Calling on the Syrian government and all government-backed militias to show “maximum restraint”, he also asked the “armed opposition to cease acts of violence”.
Russia, which supplies arms to the Syrian government and has blocked UN resolutions calling for action against Damascus, has blamed both sides for Friday’s massacre.
Its Foreign Minister, Sergei Lavrov, expressed concern that “certain countries” were beginning to use the Houla massacre “as a pretext for voicing demands relating to the need for military measures to be taken”.
Speaking to Mr Annan by telephone on Tuesday, he again urged an end to violence on all sides, and called for an impartial investigation into the killings in Houla under the aegis of the UN observer mission.
A meeting of the so-called Friends of Syria group is to meet in France in July, President Francois Hollande’s office said.
Lina Sinjab BBC News
Mr Annan asked President Assad to take bold actions today, not tomorrow, to end the violence. He said the situation had reached a tipping point. He believes that his plan has not been implemented. He urged all parties to implement it comprehensively.
The Syrian government denied it had breached the agreement and blamed the violence on terrorist groups – a typical message from a defiant government. But many here believe the massacre in Houla is a turning point.
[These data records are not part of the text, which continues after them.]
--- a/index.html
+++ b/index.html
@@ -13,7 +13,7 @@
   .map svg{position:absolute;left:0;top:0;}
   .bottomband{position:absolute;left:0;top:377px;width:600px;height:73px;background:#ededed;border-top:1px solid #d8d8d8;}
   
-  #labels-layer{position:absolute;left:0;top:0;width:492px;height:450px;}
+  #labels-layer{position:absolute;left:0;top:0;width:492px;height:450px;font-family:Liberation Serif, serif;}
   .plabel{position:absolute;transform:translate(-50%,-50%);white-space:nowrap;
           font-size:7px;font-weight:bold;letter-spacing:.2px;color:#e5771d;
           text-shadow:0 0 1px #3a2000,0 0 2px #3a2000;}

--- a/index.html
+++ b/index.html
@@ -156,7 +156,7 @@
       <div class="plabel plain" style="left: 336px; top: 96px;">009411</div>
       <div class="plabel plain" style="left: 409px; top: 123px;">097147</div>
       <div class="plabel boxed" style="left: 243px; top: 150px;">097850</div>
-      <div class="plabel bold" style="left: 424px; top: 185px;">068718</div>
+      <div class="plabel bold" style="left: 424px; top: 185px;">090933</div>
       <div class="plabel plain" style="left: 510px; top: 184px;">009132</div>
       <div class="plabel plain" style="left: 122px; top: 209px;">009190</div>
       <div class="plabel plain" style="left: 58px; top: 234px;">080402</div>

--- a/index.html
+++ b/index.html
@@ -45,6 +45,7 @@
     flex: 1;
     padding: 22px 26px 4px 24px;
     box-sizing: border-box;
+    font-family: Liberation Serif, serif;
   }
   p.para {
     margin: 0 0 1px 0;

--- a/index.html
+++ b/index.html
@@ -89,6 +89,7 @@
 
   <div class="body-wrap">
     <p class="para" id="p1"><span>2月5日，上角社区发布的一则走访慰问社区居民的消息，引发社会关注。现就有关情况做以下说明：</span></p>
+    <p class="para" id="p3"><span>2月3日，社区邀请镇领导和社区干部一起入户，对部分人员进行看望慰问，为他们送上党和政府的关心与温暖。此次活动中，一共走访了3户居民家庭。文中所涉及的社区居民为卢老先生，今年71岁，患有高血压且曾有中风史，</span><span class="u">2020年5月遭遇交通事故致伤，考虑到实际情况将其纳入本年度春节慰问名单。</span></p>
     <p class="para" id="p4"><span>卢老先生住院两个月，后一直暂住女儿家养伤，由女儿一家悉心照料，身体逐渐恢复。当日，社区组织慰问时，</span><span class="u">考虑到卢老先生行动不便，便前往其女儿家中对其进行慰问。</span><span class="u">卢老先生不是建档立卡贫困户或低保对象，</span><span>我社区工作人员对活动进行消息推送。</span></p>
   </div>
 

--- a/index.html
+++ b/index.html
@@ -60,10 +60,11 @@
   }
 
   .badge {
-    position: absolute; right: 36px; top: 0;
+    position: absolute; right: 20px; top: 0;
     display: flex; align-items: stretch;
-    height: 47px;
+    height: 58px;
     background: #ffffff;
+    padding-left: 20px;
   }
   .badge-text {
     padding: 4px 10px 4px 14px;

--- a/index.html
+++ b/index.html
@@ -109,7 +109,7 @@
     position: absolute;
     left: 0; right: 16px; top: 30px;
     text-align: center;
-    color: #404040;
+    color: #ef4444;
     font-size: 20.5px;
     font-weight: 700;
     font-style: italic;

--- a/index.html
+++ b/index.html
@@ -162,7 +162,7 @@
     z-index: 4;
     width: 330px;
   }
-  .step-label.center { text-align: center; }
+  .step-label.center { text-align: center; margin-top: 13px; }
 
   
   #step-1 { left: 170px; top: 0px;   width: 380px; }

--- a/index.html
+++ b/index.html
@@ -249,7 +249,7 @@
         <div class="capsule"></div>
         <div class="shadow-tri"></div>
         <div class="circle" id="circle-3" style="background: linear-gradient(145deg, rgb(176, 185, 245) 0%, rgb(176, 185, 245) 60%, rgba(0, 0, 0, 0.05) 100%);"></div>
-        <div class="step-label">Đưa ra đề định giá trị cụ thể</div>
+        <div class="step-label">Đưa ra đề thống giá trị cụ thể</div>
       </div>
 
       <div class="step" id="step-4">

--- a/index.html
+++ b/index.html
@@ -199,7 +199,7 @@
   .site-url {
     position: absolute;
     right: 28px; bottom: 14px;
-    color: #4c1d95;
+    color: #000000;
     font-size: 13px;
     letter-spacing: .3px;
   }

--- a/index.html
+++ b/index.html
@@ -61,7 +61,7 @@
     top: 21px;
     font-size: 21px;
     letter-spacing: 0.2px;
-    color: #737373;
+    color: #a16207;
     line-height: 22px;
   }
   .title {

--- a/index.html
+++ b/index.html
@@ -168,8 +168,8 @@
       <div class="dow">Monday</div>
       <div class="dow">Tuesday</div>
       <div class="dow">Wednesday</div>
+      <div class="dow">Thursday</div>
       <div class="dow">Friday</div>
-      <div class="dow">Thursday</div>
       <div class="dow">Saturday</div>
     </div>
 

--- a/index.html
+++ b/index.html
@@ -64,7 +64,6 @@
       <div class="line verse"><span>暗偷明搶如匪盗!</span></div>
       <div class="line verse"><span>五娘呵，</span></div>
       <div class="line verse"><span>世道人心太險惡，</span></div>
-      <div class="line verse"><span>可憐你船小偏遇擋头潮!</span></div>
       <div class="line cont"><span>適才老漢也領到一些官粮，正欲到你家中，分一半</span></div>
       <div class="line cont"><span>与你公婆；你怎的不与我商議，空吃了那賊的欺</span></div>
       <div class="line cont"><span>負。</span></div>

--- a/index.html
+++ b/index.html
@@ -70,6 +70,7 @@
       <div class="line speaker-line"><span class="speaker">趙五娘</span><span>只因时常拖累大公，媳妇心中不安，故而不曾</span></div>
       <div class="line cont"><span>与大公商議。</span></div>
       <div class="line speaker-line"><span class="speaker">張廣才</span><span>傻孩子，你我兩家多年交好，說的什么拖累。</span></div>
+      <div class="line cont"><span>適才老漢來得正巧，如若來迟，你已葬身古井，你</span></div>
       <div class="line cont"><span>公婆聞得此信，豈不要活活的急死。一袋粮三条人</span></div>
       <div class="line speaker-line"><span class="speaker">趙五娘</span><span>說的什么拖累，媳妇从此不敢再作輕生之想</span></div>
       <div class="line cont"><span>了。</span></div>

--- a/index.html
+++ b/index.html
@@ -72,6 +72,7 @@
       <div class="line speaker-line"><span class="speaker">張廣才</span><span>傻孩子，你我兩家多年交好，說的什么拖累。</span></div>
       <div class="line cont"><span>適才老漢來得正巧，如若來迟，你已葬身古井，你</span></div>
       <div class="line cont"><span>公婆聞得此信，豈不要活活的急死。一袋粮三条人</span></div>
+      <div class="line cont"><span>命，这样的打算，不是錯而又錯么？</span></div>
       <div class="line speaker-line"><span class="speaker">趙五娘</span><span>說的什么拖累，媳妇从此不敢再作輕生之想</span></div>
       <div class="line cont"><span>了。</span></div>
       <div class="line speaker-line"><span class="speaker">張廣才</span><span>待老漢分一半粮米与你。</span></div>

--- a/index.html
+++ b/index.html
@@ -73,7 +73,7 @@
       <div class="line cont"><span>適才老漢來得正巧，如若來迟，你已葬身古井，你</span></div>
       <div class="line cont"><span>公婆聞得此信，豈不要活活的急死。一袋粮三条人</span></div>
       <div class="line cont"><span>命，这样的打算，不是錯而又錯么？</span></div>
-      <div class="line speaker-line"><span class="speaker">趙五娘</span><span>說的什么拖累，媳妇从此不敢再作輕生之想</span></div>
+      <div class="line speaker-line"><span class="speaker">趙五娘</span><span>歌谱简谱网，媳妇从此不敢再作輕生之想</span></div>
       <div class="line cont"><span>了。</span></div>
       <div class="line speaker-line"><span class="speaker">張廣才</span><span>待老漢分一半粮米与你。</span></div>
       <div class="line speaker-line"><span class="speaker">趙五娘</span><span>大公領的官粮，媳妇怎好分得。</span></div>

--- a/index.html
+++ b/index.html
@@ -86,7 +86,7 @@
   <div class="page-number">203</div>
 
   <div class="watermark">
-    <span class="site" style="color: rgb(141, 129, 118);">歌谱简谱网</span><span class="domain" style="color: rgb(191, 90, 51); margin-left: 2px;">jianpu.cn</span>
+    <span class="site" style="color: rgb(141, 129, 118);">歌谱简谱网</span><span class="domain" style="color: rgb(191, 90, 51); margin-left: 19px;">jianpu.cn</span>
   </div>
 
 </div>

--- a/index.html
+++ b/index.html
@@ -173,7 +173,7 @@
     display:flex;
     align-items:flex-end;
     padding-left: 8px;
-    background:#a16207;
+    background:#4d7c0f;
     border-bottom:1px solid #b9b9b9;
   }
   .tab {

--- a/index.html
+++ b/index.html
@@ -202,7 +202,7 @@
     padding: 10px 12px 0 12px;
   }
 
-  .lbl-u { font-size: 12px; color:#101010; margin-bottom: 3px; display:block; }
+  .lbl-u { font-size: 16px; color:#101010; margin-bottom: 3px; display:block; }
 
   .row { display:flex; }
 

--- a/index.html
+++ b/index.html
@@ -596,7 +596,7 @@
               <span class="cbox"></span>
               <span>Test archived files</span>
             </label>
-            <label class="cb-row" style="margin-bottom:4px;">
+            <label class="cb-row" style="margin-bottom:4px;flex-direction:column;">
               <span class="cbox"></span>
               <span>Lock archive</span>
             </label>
It has pushed shopkeepers in Damascus who have not taken any public position over the past 15 months to go on strike. And it has encouraged more people to protest, even in the streets of central Damascus. They were violently dispersed by the security forces.
Many here in Syria attach great hope to the UN envoy’s efforts but there are a lot of doubts about the government’s willingness to make concessions. The fear is if no real action is taken now, violence could reach the centre of the capital, and the country will slip into a civil war.